Student released from US detention following co-authoring Gaza opinion column states she has ‘faith in the American system of justice’. A Turkish graduate student at Tufts University in the US has returned to Boston after six weeks in a Louisiana immigration detention centre in what her lawyers refer to as a politically motivated assault on free speech.
After arriving at Boston Logan International Airport on Saturday, Rumeysa Ozturk said in a statement to reporters that she was looking forward to resuming her studies amid what has been an “awfully hard” time. I lost my freedom for the last 45 days and also lost my education at a critical time for my doctoral studies,” she said. “But I am extremely thankful for all the kindness, care and support.
A federal judge on Friday directed her release until a final ruling is made on her complaint that she was unlawfully detained. Ozturk, 30, was arrested on March 25 when immigration authorities arrested her in Massachusetts, cancelled her student visa and sent her to the detention centre in Louisiana.
Its backers think Ozturk, a Fulbright scholar from Turkiye, was targeted for having co-authored an opinion piece in her student paper, urging Tufts University to recognize Israel’s war on Gaza as a genocide. A genocide lawsuit against Israel is ongoing before the International Court of Justice. The former EU foreign policy chief Josep Borrell last week accused Israel of committing genocide.
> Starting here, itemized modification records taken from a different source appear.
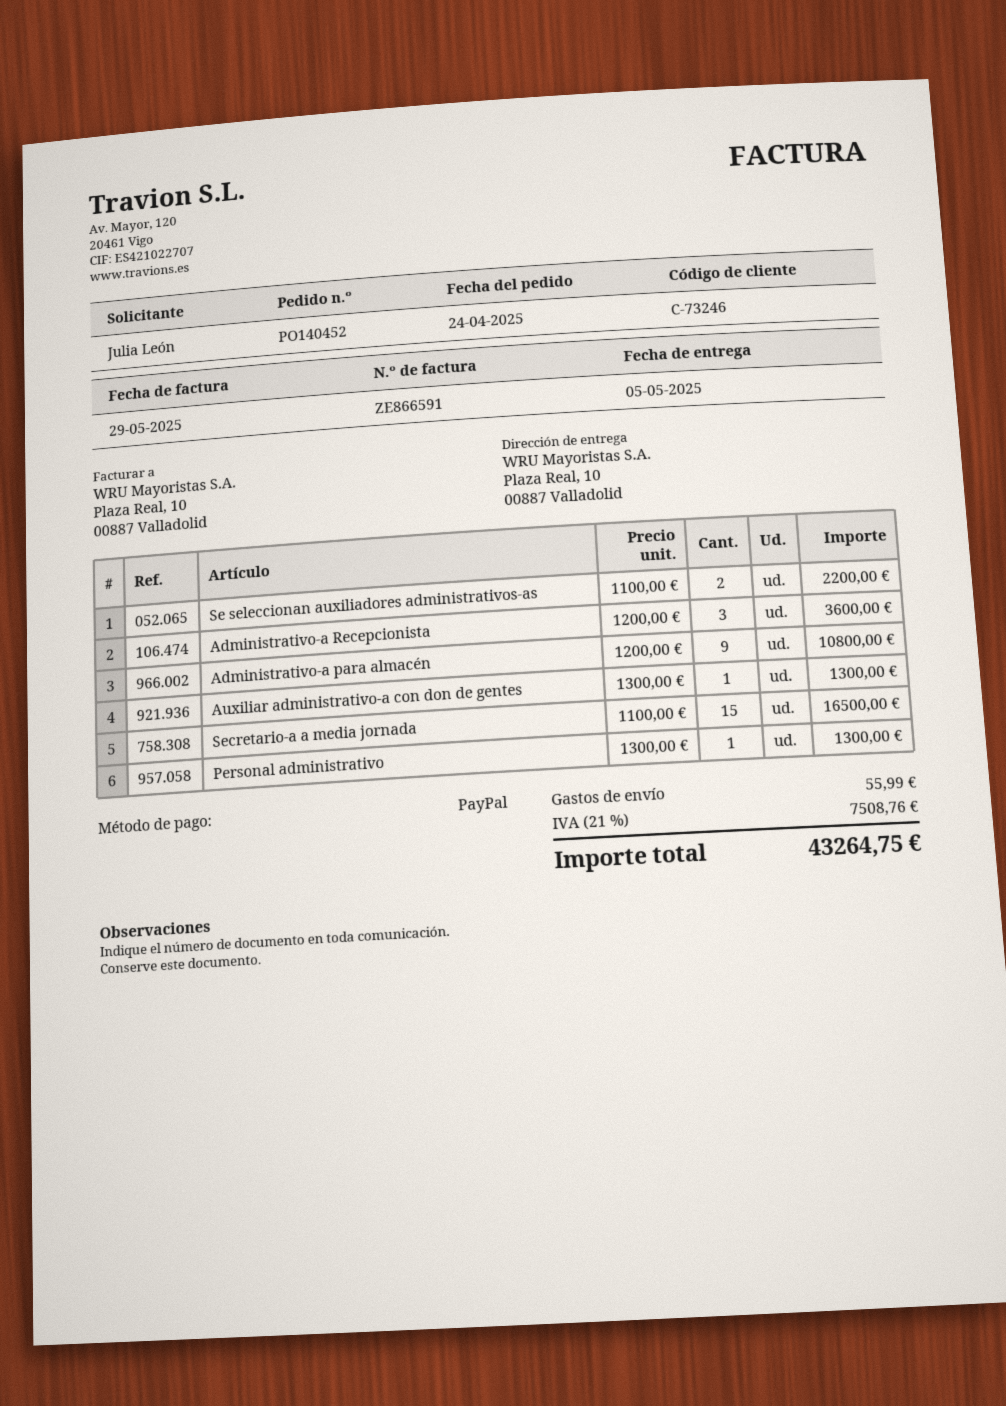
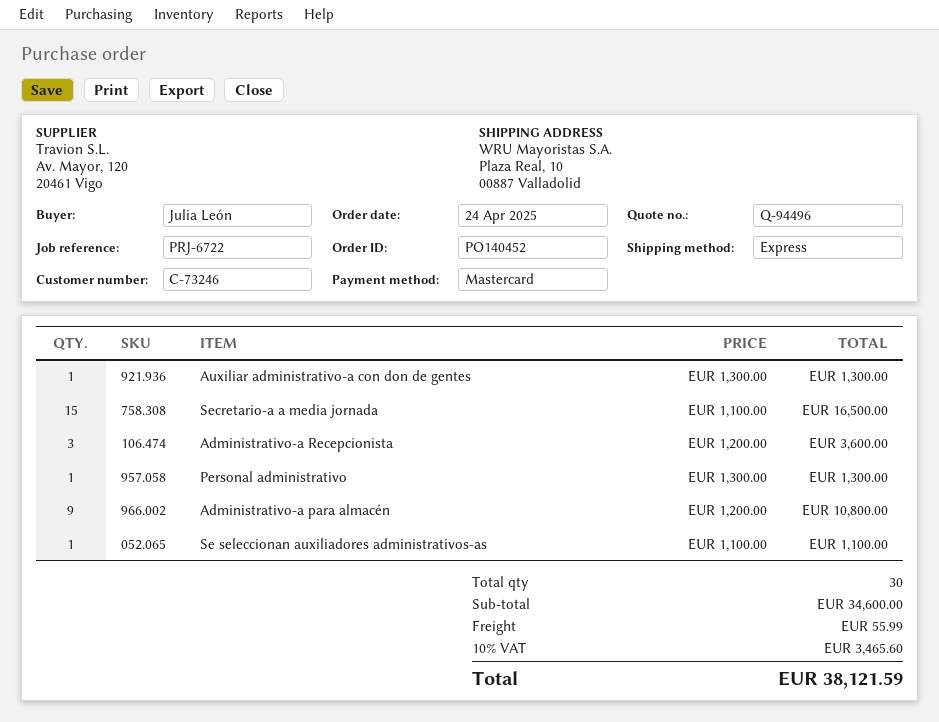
payment method: PayPal -> Mastercard
Se seleccionan auxiliadores administrativos-as: 2 x 1100.00 = 2200.00 -> 1 x 1100.00 = 1100.00
tax: 21% = 7508.76 -> 10% = 3465.60
total: 43264.75 -> 38121.59

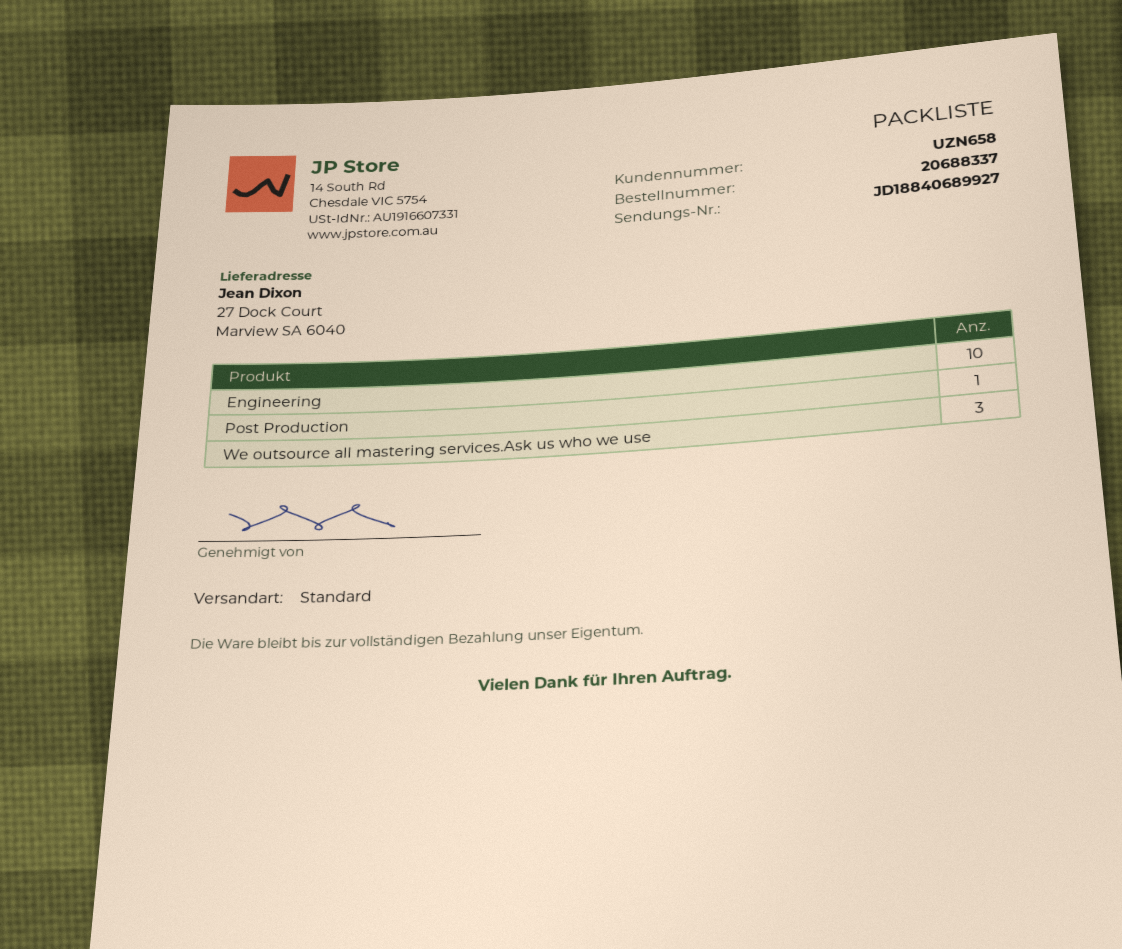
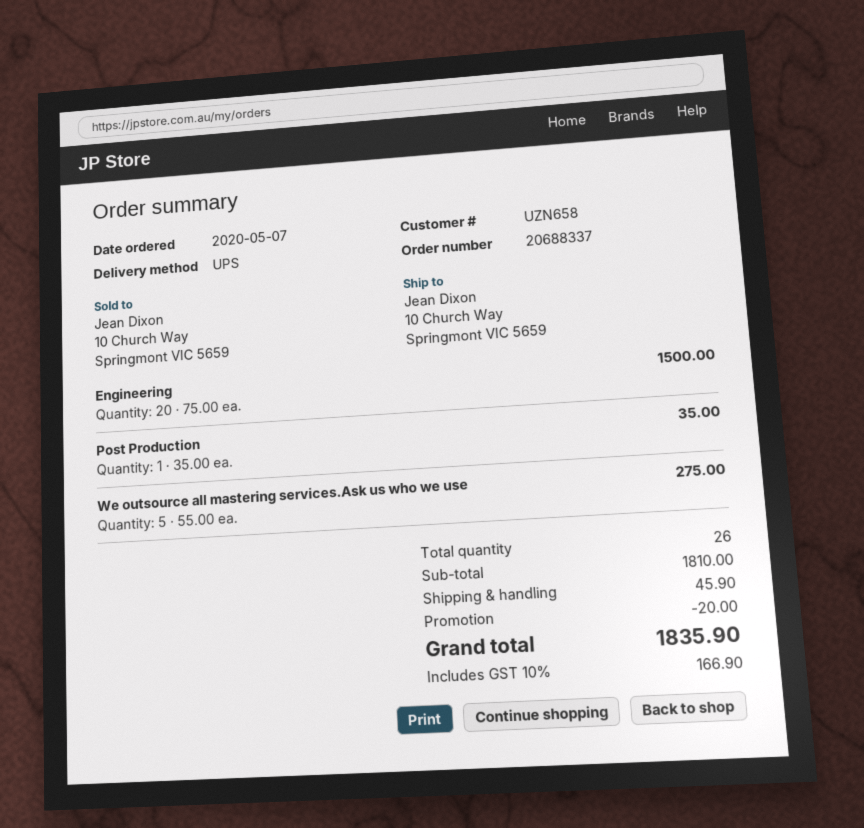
shipping method: standard -> UPS
ship to: 27 Dock Court, Marview SA 6040 -> 10 Church Way, Springmont VIC 5659
Engineering: 10 -> 20
We outsource all mastering services.Ask us who we use: 3 -> 5

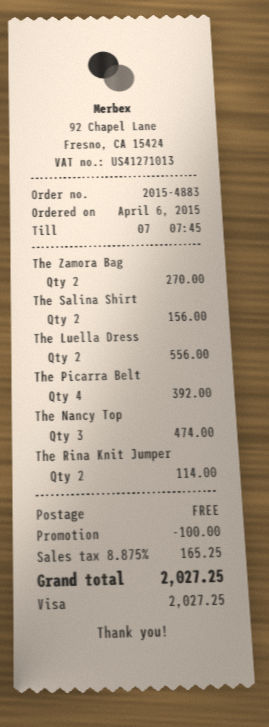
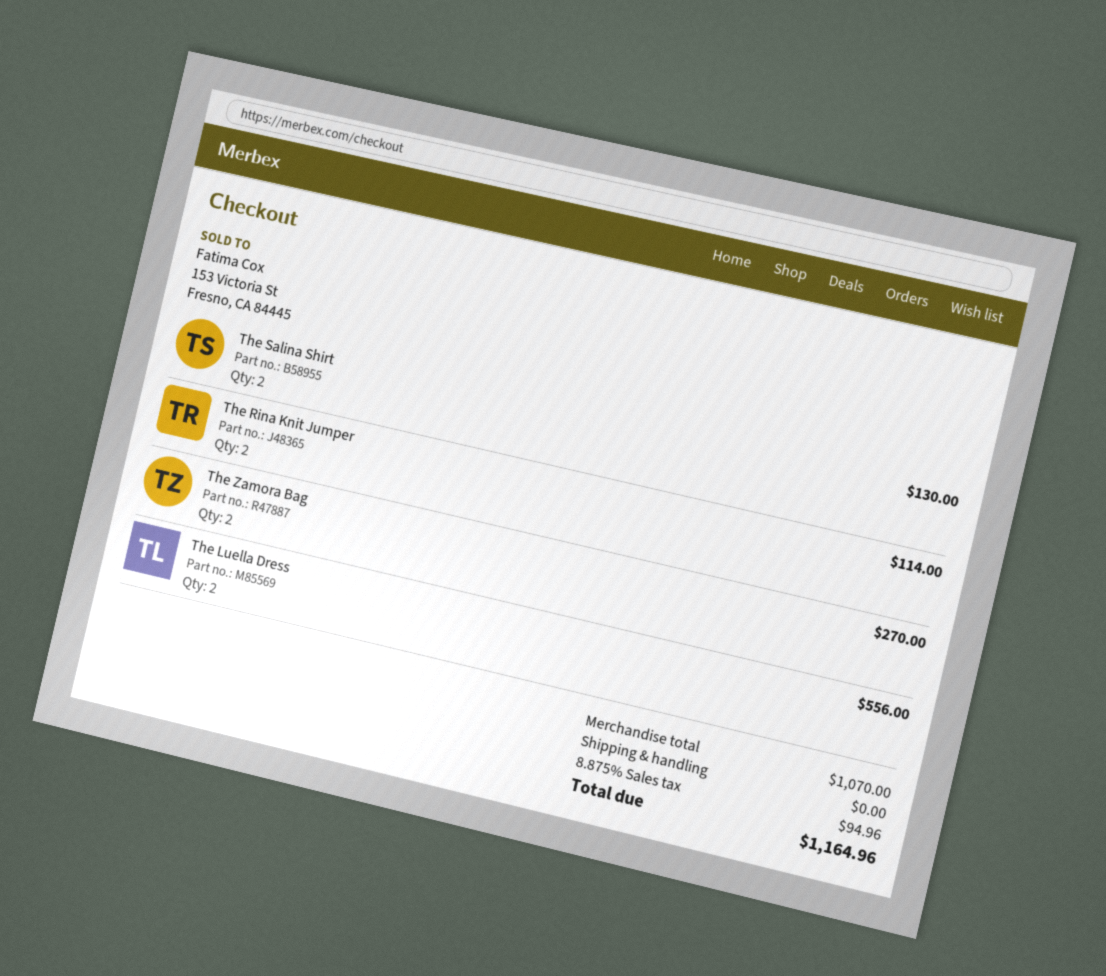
The Salina Shirt: 2 for 156.00 -> 2 for 130.00
The Picarra Belt: 4 for 392.00 -> none
The Nancy Top: 3 for 474.00 -> none
discount: 100.00 -> none
tax: 8.875% = 165.25 -> 8.875% = 94.96
total: 2027.25 -> 1164.96

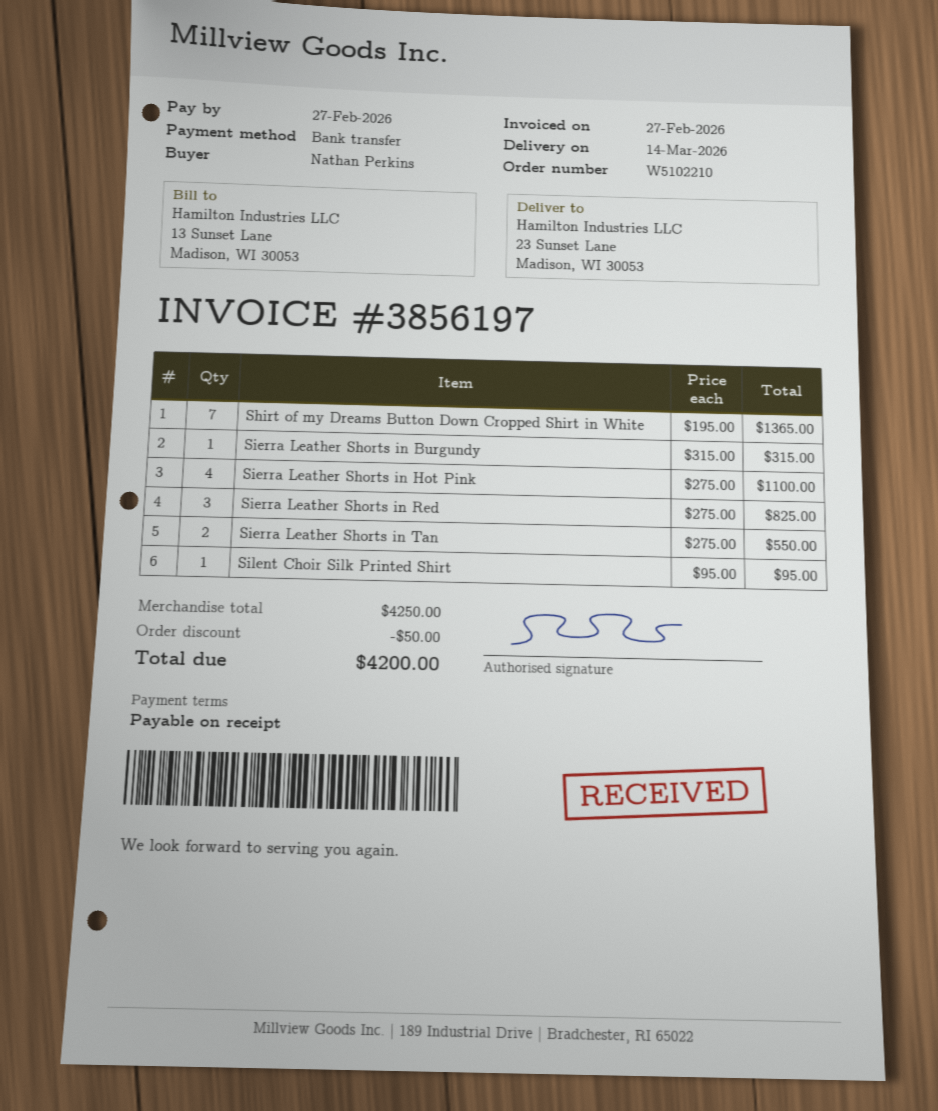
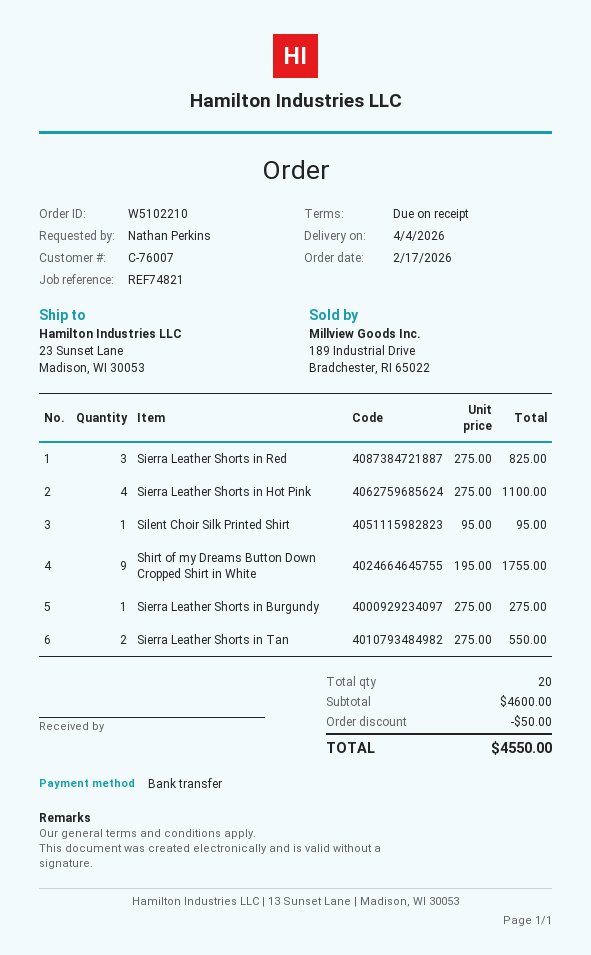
delivery date: 2026-03-14 -> 2026-04-04
Shirt of my Dreams Button Down Cropped Shirt in White: 7 x 195.00 = 1365.00 -> 9 x 195.00 = 1755.00
Sierra Leather Shorts in Burgundy: 1 x 315.00 = 315.00 -> 1 x 275.00 = 275.00
subtotal: 4250.00 -> 4600.00
total: 4200.00 -> 4550.00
Ozturk was accompanied by her attorneys and two of Massachusetts’s Democratic members of Congress, Representative Ayanna Pressley and Senator Edward Markey. Today is a great day as we bring you home, Rumeysa,” Markey said. “You’ve made millions and millions of people all over our country proud of how you’ve battled.
Ozturk’s attorneys claim her visa was cancelled without warning and she was denied access to legal representatives for over a day following her detention.